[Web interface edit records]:
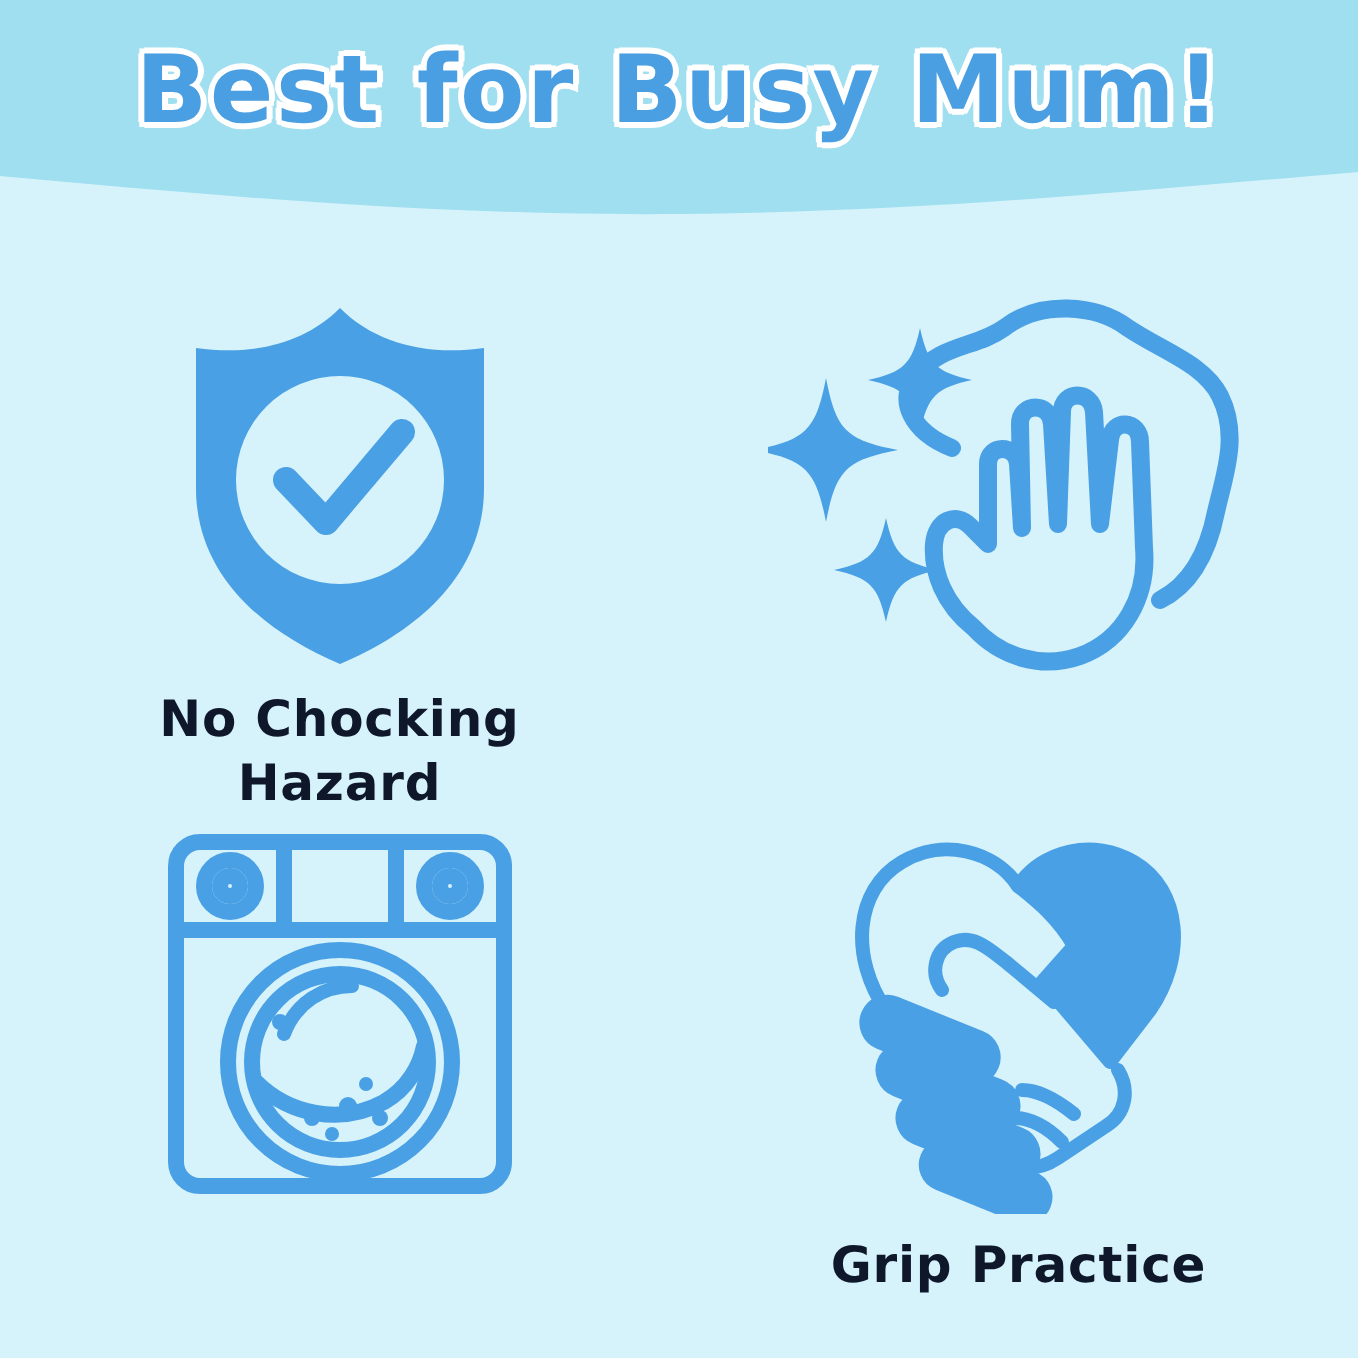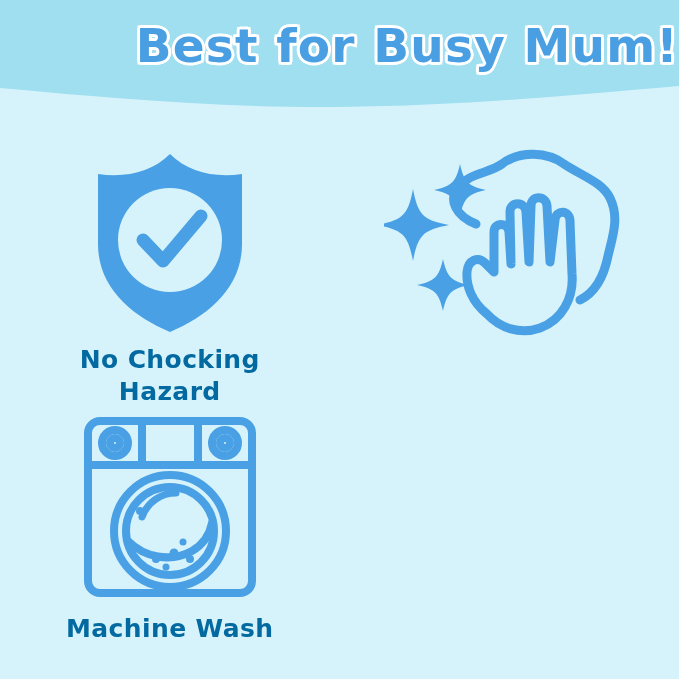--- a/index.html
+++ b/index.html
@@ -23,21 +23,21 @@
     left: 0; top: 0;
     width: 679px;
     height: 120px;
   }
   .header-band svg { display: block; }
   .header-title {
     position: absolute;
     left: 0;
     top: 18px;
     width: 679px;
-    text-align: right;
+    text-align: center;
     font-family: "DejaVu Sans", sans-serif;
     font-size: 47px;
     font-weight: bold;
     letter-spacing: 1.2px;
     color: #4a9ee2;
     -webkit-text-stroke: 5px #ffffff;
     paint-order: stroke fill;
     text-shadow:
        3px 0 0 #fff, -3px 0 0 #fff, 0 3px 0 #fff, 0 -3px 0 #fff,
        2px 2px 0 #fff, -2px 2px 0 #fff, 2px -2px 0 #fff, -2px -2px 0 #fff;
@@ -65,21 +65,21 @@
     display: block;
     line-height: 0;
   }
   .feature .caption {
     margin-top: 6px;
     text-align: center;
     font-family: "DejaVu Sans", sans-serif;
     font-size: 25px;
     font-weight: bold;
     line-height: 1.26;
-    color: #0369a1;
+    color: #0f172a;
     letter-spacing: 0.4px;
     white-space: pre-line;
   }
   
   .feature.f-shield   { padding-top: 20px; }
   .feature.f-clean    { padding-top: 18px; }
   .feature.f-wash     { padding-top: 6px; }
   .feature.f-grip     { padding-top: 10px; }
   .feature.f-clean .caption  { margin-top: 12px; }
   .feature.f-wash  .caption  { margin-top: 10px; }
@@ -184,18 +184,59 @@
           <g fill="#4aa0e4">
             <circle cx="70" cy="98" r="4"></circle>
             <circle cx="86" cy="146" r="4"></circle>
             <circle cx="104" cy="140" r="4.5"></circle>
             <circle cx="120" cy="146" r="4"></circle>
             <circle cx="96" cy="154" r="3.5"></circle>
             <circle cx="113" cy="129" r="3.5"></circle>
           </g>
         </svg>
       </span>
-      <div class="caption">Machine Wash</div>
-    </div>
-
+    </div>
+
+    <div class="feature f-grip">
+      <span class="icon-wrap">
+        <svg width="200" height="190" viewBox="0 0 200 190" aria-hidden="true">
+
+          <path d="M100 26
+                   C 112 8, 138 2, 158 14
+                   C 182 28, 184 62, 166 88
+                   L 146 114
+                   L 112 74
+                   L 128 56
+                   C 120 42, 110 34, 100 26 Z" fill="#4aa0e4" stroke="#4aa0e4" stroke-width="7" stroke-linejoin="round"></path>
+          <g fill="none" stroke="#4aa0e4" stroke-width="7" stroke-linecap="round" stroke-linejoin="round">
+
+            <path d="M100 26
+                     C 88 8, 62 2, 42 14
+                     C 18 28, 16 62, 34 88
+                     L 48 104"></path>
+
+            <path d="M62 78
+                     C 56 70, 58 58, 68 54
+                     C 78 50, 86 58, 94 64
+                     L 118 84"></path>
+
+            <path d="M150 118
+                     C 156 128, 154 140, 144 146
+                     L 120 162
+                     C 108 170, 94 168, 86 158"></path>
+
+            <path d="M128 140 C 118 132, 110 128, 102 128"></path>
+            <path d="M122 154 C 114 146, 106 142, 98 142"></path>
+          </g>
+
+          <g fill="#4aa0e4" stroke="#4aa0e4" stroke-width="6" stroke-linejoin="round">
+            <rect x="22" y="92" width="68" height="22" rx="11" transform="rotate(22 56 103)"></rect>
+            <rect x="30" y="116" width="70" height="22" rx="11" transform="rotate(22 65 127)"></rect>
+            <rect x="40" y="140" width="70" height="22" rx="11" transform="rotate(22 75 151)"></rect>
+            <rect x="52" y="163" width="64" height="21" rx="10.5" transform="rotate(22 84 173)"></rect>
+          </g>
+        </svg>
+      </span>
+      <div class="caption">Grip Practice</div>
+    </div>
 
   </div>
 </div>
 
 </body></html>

[Work to complete]: Show every line from the entries above in which the word "caption" appears.

[Output]:
   .feature .caption {
   .feature.f-clean .caption  { margin-top: 12px; }
   .feature.f-wash  .caption  { margin-top: 10px; }
-      <div class="caption">Machine Wash</div>
+      <div class="caption">Grip Practice</div>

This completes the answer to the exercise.